Saint Jacques de Compostelle

En 2022, 278 000 pèlerins sont arrivés à Saint-Jacques de Compostelle après avoir parcouru au moins 100 kilomètres à pied pour plus de 95% ou 200 kilomètres à vélo. Que viennent-ils chercher ? Pourquoi aller à Compostelle ?

L’engouement pour le pèlerinage est récent. En 1990, on ne comptait que 15 000 pèlerins. Ils étaient 50 000 en 2000 et plus de 200 000 en 2010. Il avait atteint son apogée au XIIIe siècle avec plusieurs centaines de milliers de pèlerins par an après l’inauguration de la nouvelle cathédrale par le roi de León et de Galice Alphonse IX (1171-1230). Ensuite, le flot des pèlerins va aller en diminuant suite aux épidémies de peste, à la guerre de Cent Ans en France qui pousse des soldats désœuvrés se livrant au brigandage sur les routes et bien d’autres causes mineures. En 1867, il n’y aura que 40 pèlerins pour célébrer la Saint-Jacques dans la cathédrale.

La ville de Compostelle accueille plus de 2 millions de touristes par an qu’il ne faut pas confondre avec les pèlerins. Ceux-ci doivent parcourir une partie du chemin à pied (minimum 100 kilomètres, parfois plus d’un millier). Les pèlerins sont identifiés par leur crédencial, dont je vais reparler, un passeport qui retrace leur parcours.

Qui sont les pèlerins actuels? 10% parcourent le chemin pour le sport, 47% ont un but spirituel, ils se déconnectent du monde, ils s’interrogent sur leur vie intérieure ou ils cherchent un sens, non matériel, à leur vie.
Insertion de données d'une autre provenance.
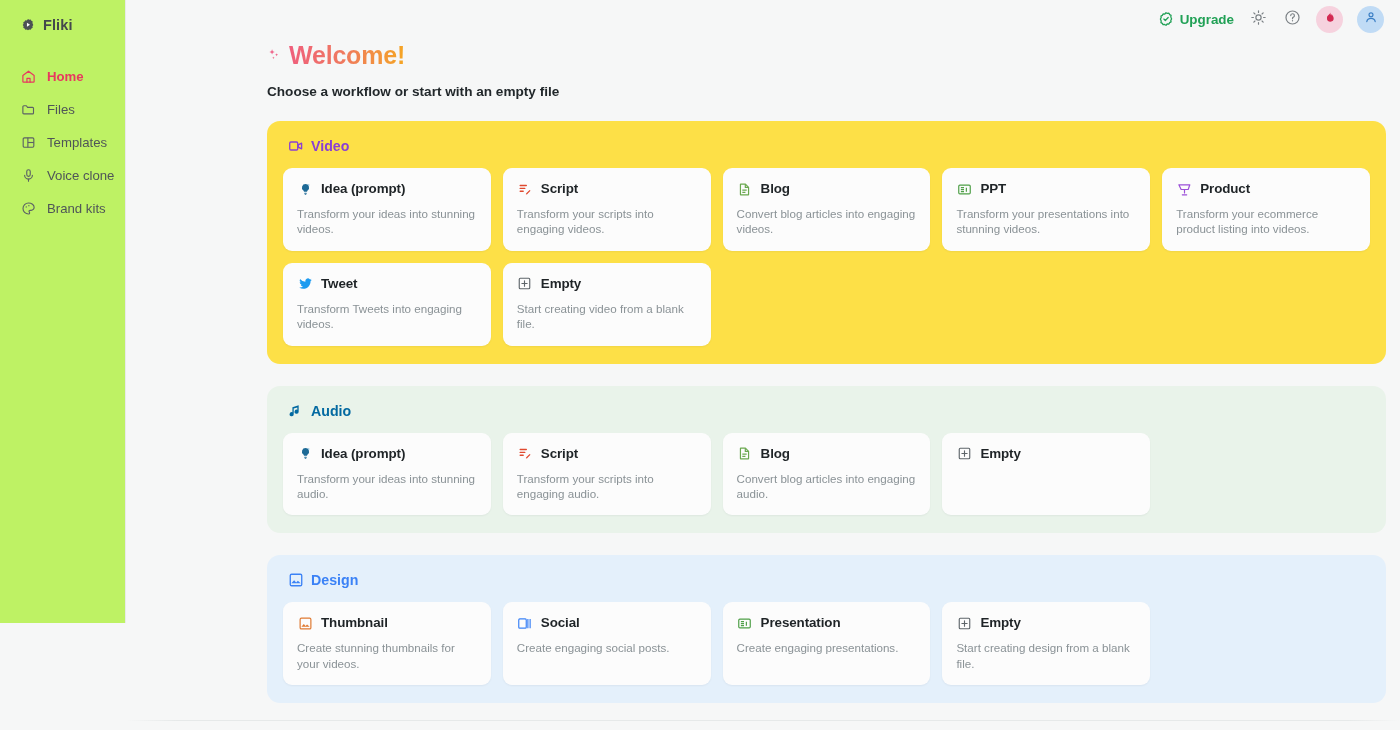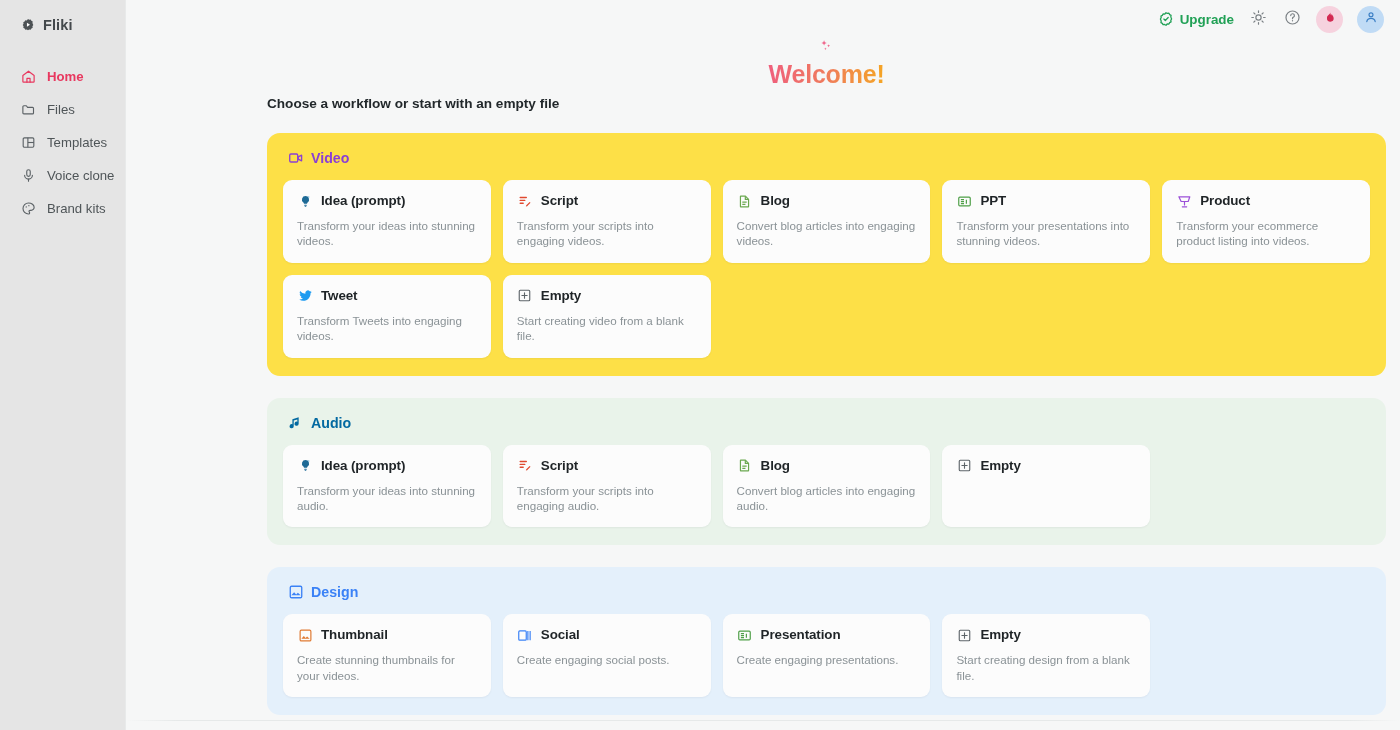"Fliki" .sidebar { background: #e5e5e5 -> #bef264; height: 730px -> 623px }
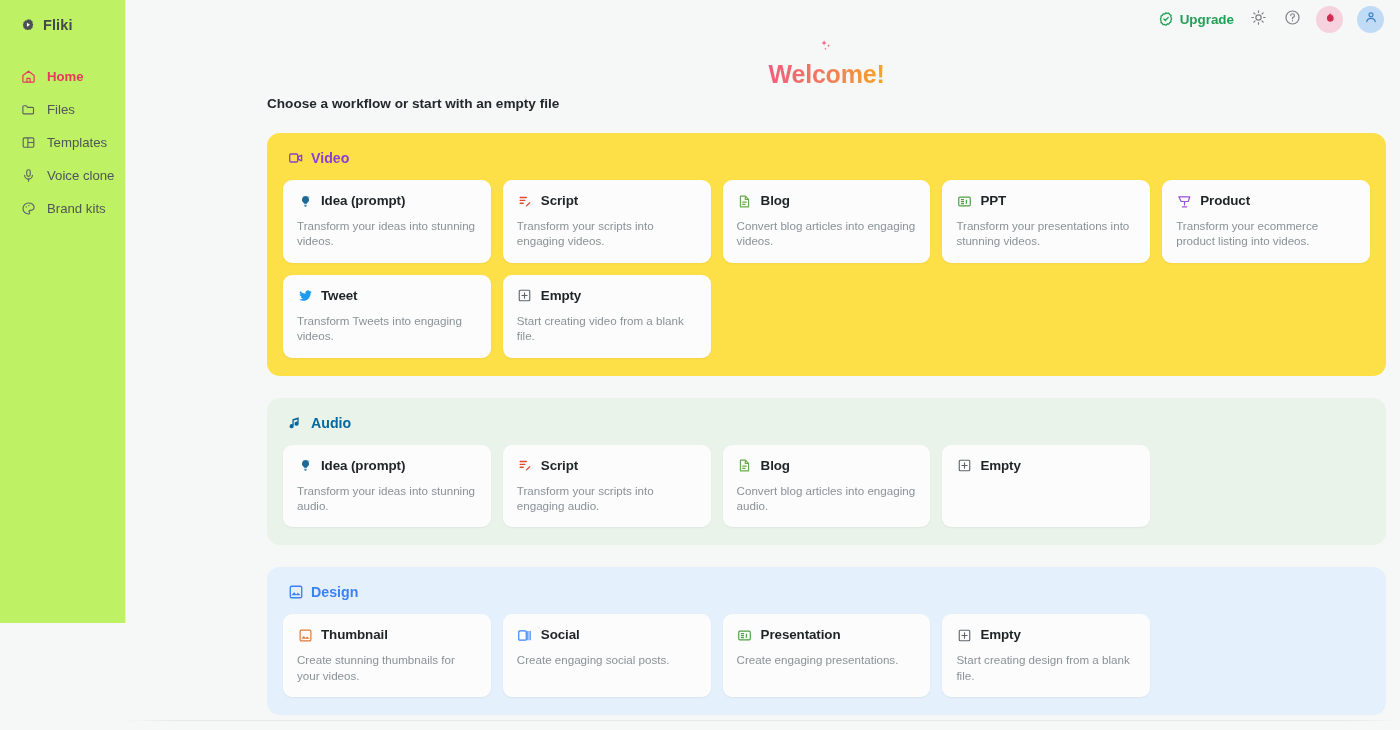"Welcome!" .welcome-row { flex-direction: column -> none }
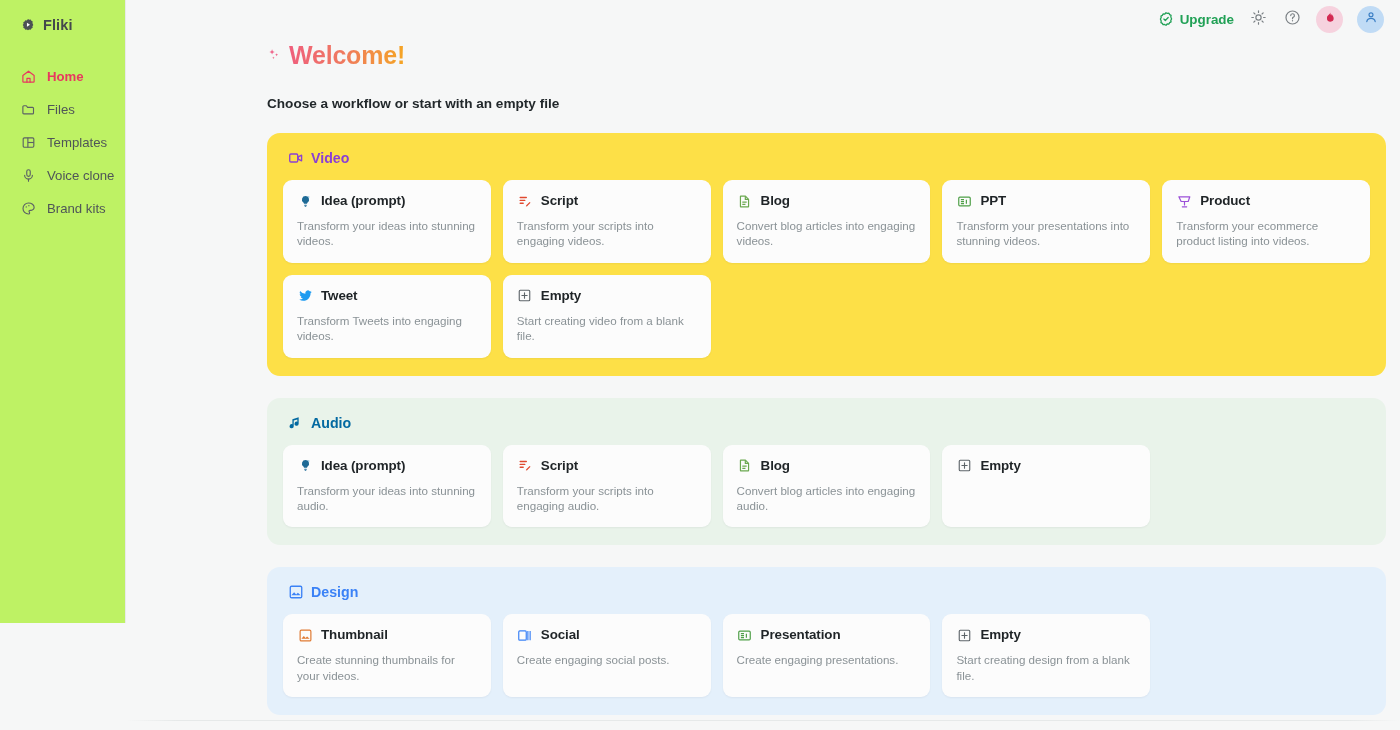"Choose a workflow or start" .subtitle { margin-top: 24px -> 12px }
Les 43% restant sont animés par la foi, ils vont vénérer le tombeau et les reliques de saint Jacques. Et pourtant, les mots tombeau et reliques ont disparu des discours des papes depuis Jean-Paul II qui parlait du mémorial de saint-Jacques. Benoît XIV associait la cathédrale de Compostelle à la « mémoire de saint-Jacques ».

La création d’un mythe

Origines

Au début du Ve siècle, des premiers écrits mentionnent qu’un apôtre direct de Jésus, Jacques le Majeur, frère de Jean, fils de Zébédée, aurait évangélisé le nord-ouest de l’Espagne, la Galice. Devant le peu de succès de sa prédication, il serait retourné en Palestine, où il aurait été décapité sur l’ordre d’Hérode Agrippa entre 41 et 44. Des compagnons auraient recueilli sa dépouille et transportée dans un bateau qui, « guidé par un ange », aurait navigué vers les lieux où il aurait prêché. (Voir l’article).

Un saint espagnol

Au VIIIe siècle, les Wisigoths d’Espagne passent sous la domination des Maures, musulmans, venus du Maroc actuel. Des royaumes chrétiens subsistent au nord, protégés par la chaîne des montagnes Cantabriques. En 844, dans la Galice, le roi des Asturies, Ramire Ier (842-850), vient de subir une cuisante défaite devant le calife Abd al-Raman II (822-852). Il s’est réfugié sur la colline de Clavijo. Là, il voit en songe un ange qui lui enjoint de tenter une offensive. Au cours du combat qui s’ensuit, un chevalier monté sur un cheval blanc, lance au poing, aurait pourfendu les Maures et assuré la victoire des chrétiens. Ce cavalier n’est autre que saint Jacques surnommé depuis « Matamore », le tueur de Maures.

Un texte de 1077 raconte qu’au IXe siècle, un ermite, Pelagos, et Théodomir, l’évêque de Iria-Flavia (où avait accosté la dépouille de Jacques), guidés par une pluie d’étoiles, ont découvert un tumulus dans un ancien cimetière romain appelé « campus stellarum« , le champ d’étoiles qui aurait donné son nom à Compostelle. L’Église locale décrète que le tombeau de l’apôtre Jacques a été découvert. Des églises sont construites et le pèlerinage prend naissance dans un contexte politico-religieux. Saint-Jacques, Santiago (Sant Iago) en vieux castillan, va accompagner la reconquête de l’Espagne, la reconquista.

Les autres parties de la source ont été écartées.